## For this week, you will required to submit the following:

**A description of the problem and a discussion of the background. (15 marks)**

Tampa, FL has a reputation of being a city where most citizens live in the surrounding suburbs and commute into the city for work. Because of this, the population isn't as dense as other cities, which can make it difficult for restaurant businesses to pick locations for new venues. I'd like to explore whether the existing venues (in a certain suburb?) can be modeled  based on their local area demographics to determine the best areas for a new venue to achieve a high number of "likes" or a high rating on Foursquare.

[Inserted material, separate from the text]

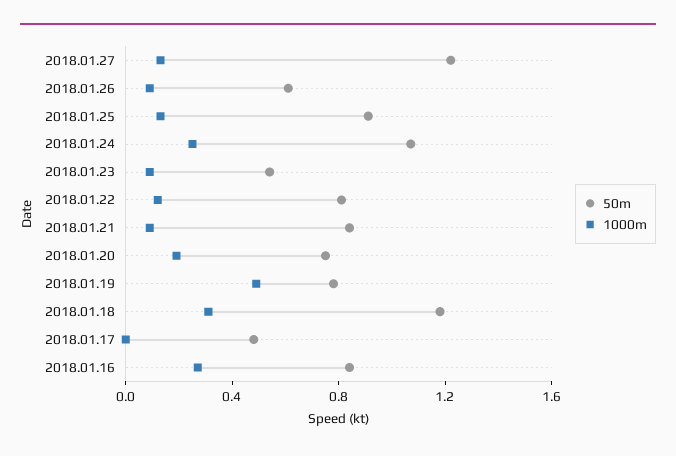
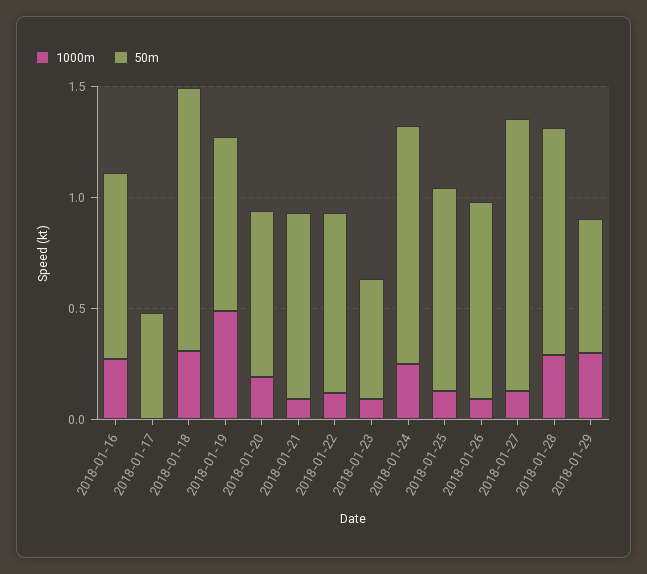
50m, 2018.01.26: 0.6 -> 0.9
1000m, 2018-01-28: none -> 0.3
50m, 2018-01-28: none -> 1
1000m, 2018-01-29: none -> 0.3
50m, 2018-01-29: none -> 0.6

Being able to predict this information would help hedge against the usual risks that any small business faces when starting up. Sustaining a business with effective management is also important, but in order to even reach that point, a prospective founder needs to choose a location and actually open their venue. Mobile businesses such as food trucks are an alternative to making a solid decision about a specific location, but if that isn't a viable option, then it would be important to be well-informed about the potential customer base near any potential locations - otherwise, a struggling business may have to choose between relocating or closing shop altogether.

Most restaurants tend to be more popular with certain demographics than others. Market research may be required to identify what those target demographics actually are, and even if a businessperson thinks they know best, it wouldn't take much time or effort to employ some data science to convert publically-available information about local demographics and consumer sentiment about comparable venues into actionable insight on areas that are prime for a new venue.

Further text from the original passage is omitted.